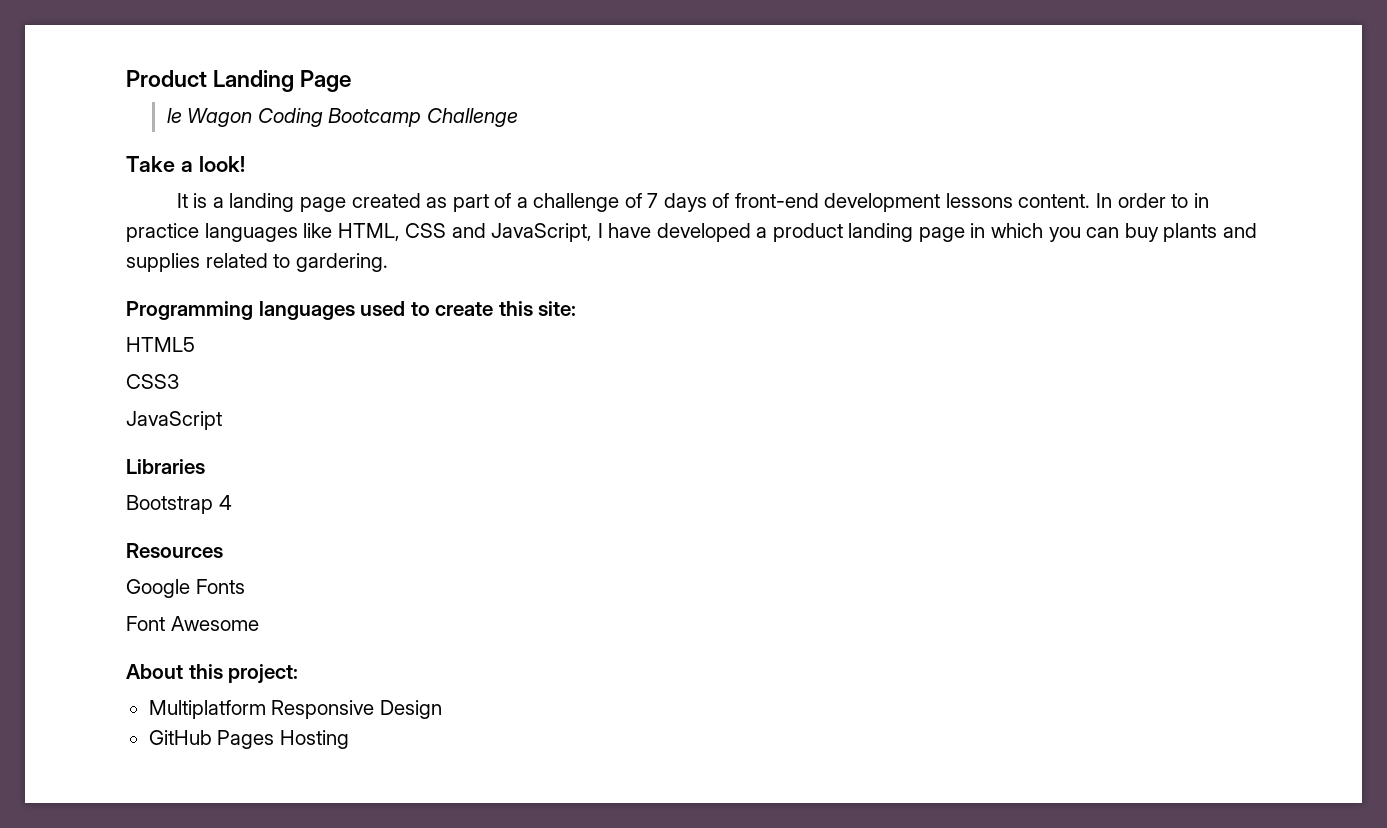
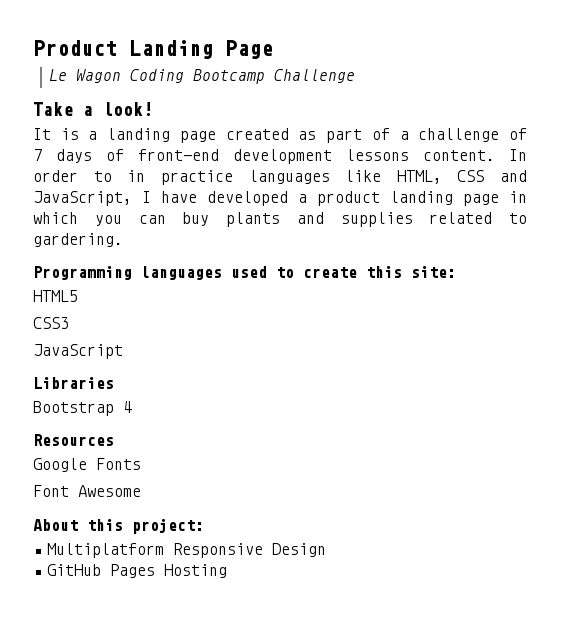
[166,108,182,123] le -> [48,69,67,81] Le

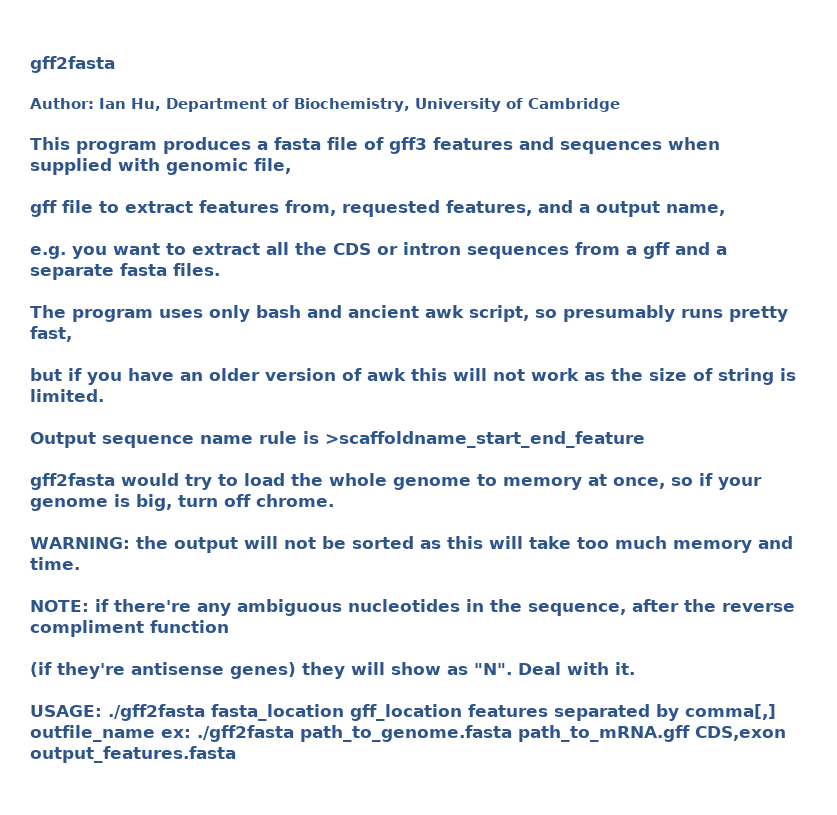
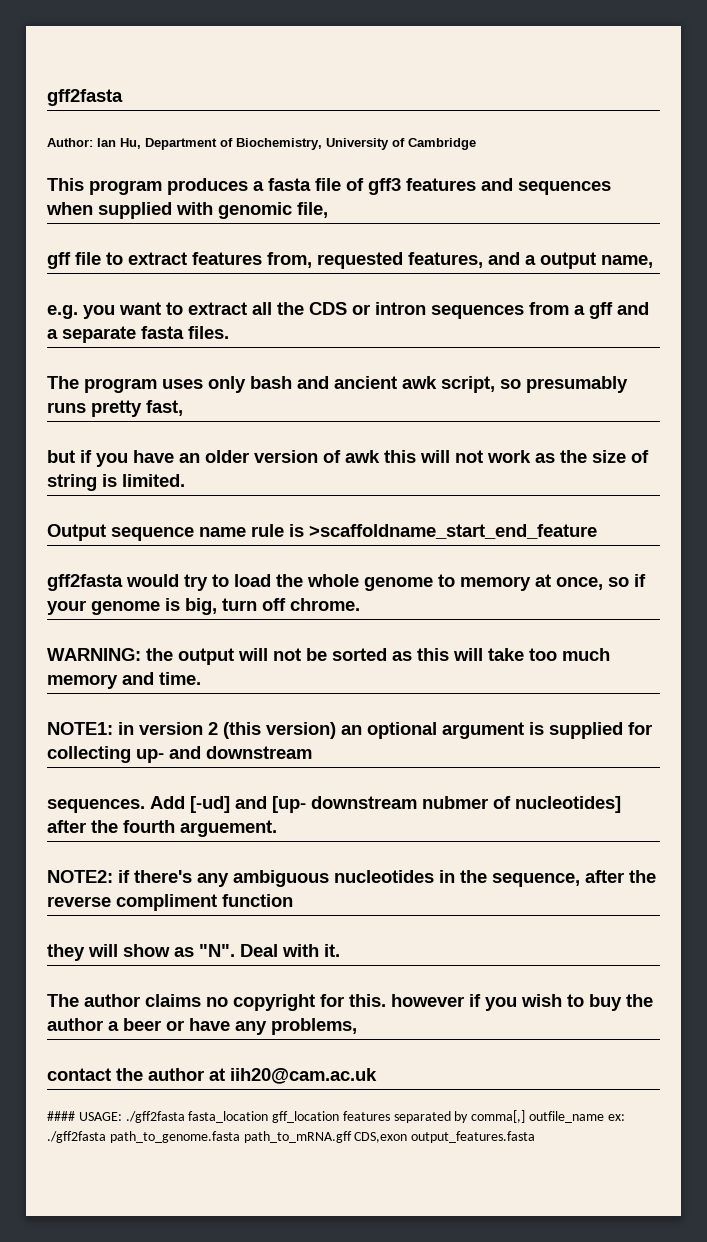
[30,599,191,612] NOTE: if there're -> [47,722,652,739] [47,746,312,763] [47,796,621,813] [47,820,277,837] [47,870,192,883] NOTE1: in version 2 (this version) an optional argument is supplied for collecting up- and downstream // sequences. Add [-ud] and [up- downstream nubmer of nucleotides] after the fourth arguement. // NOTE2: if there's
[30,662,296,679] (if they're antisense genes) -> (293, 900) none
(635, 668) none -> [47,994,653,1011] [47,1018,357,1035] [47,1068,377,1084] [47,1111,75,1121] The author claims no copyright for this. however if you wish to buy the author a beer or have any problems, // contact the author at iih20@cam.ac.uk // ####

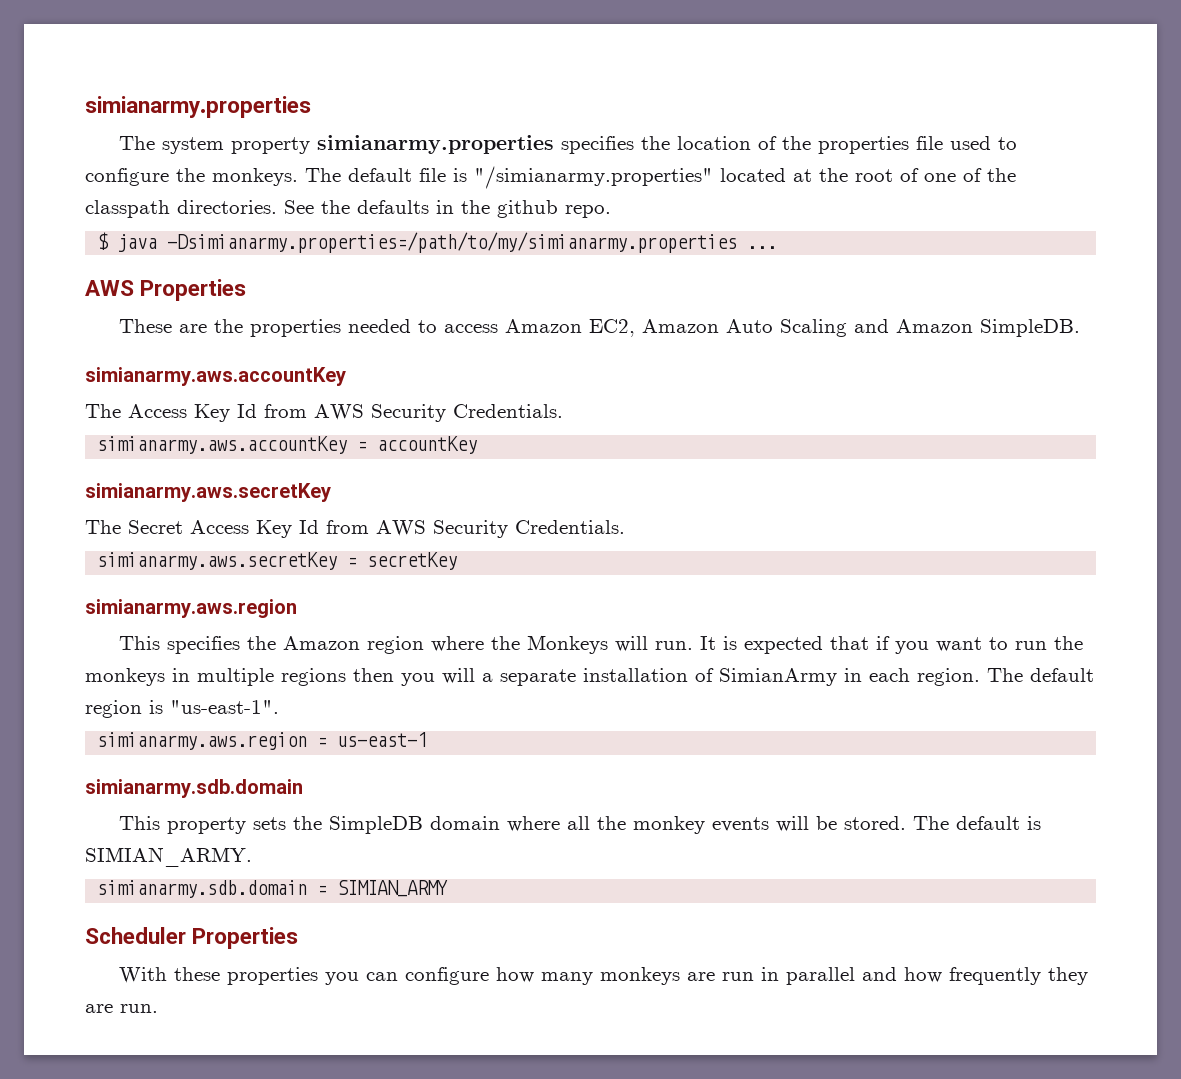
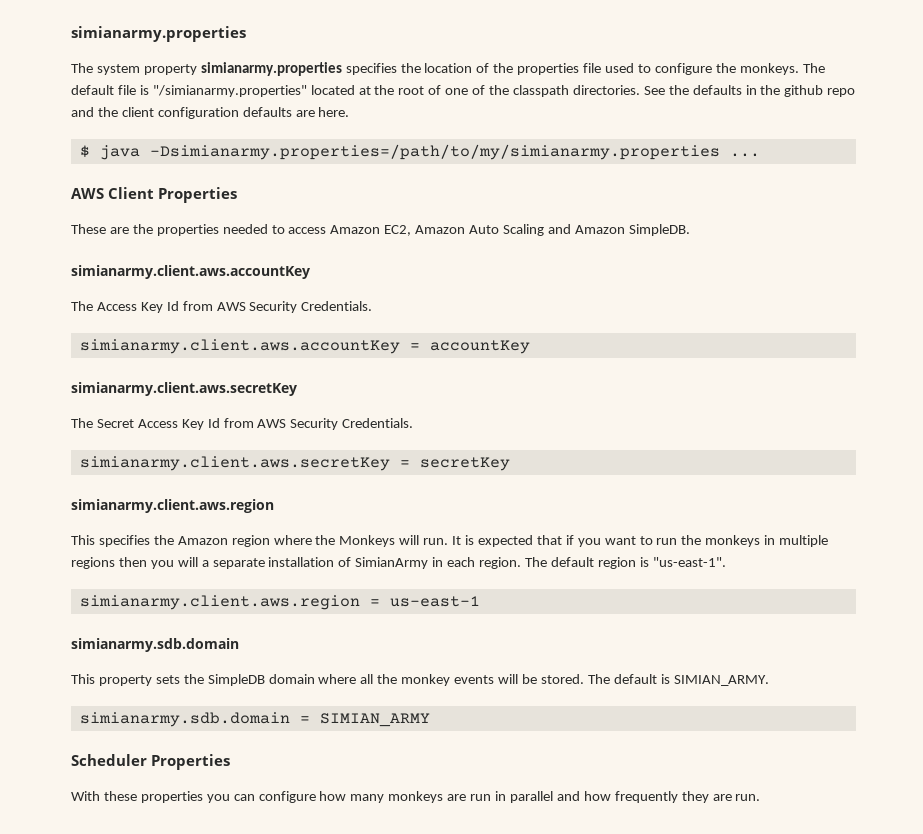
[565,205,611,218] repo. -> [827,88,856,97] [71,107,350,119] repo and the client configuration defaults are here.
(134, 288) none -> [108,187,154,199] Client
[85,367,346,386] simianarmy.aws.accountKey -> [71,265,310,279] simianarmy.client.aws.accountKey
[97,436,348,454] simianarmy.aws.accountKey -> [79,339,400,354] simianarmy.client.aws.accountKey
[85,483,331,502] simianarmy.aws.secretKey -> [71,382,297,396] simianarmy.client.aws.secretKey
[97,552,338,570] simianarmy.aws.secretKey -> [79,456,390,471] simianarmy.client.aws.secretKey
[85,599,297,618] simianarmy.aws.region -> [71,499,274,513] simianarmy.client.aws.region
[97,732,308,750] simianarmy.aws.region -> [79,595,360,610] simianarmy.client.aws.region

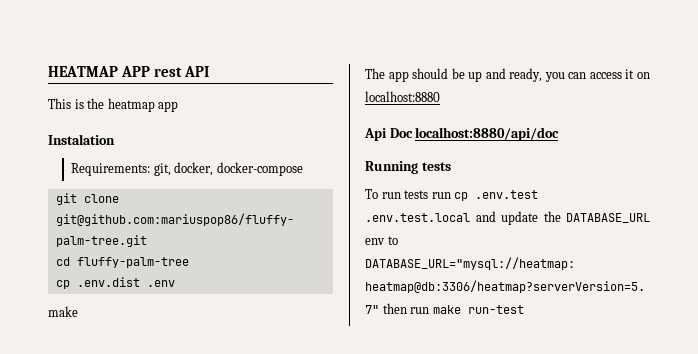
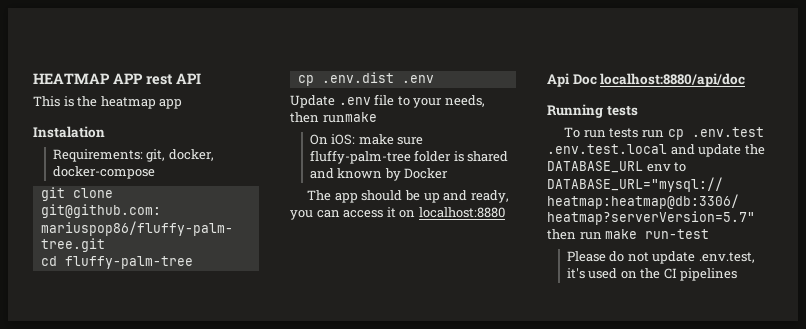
[48,306,78,317] make -> [290,94,485,108] [290,112,377,123] [309,134,424,145] [309,150,509,164] [309,168,449,181] Update .env file to your needs, then runmake // On iOS: make sure fluffy-palm-tree folder is shared and known by Docker
(524, 309) none -> [566,251,755,264] [566,268,738,281] // Please do not update .env.test, it's used on the CI pipelines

+++++

EXERCISE AIM: Retype each entry exactly as it appears, excluding any image.

TASK OUTPUT:
[166,108,182,123] le -> [48,69,67,81] Le

[30,599,191,612] NOTE: if there're -> [47,722,652,739] [47,746,312,763] [47,796,621,813] [47,820,277,837] [47,870,192,883] NOTE1: in version 2 (this version) an optional argument is supplied for collecting up- and downstream // sequences. Add [-ud] and [up- downstream nubmer of nucleotides] after the fourth arguement. // NOTE2: if there's
[30,662,296,679] (if they're antisense genes) -> (293, 900) none
(635, 668) none -> [47,994,653,1011] [47,1018,357,1035] [47,1068,377,1084] [47,1111,75,1121] The author claims no copyright for this. however if you wish to buy the author a beer or have any problems, // contact the author at iih20@cam.ac.uk // ####

[565,205,611,218] repo. -> [827,88,856,97] [71,107,350,119] repo and the client configuration defaults are here.
(134, 288) none -> [108,187,154,199] Client
[85,367,346,386] simianarmy.aws.accountKey -> [71,265,310,279] simianarmy.client.aws.accountKey
[97,436,348,454] simianarmy.aws.accountKey -> [79,339,400,354] simianarmy.client.aws.accountKey
[85,483,331,502] simianarmy.aws.secretKey -> [71,382,297,396] simianarmy.client.aws.secretKey
[97,552,338,570] simianarmy.aws.secretKey -> [79,456,390,471] simianarmy.client.aws.secretKey
[85,599,297,618] simianarmy.aws.region -> [71,499,274,513] simianarmy.client.aws.region
[97,732,308,750] simianarmy.aws.region -> [79,595,360,610] simianarmy.client.aws.region

[48,306,78,317] make -> [290,94,485,108] [290,112,377,123] [309,134,424,145] [309,150,509,164] [309,168,449,181] Update .env file to your needs, then runmake // On iOS: make sure fluffy-palm-tree folder is shared and known by Docker
(524, 309) none -> [566,251,755,264] [566,268,738,281] // Please do not update .env.test, it's used on the CI pipelines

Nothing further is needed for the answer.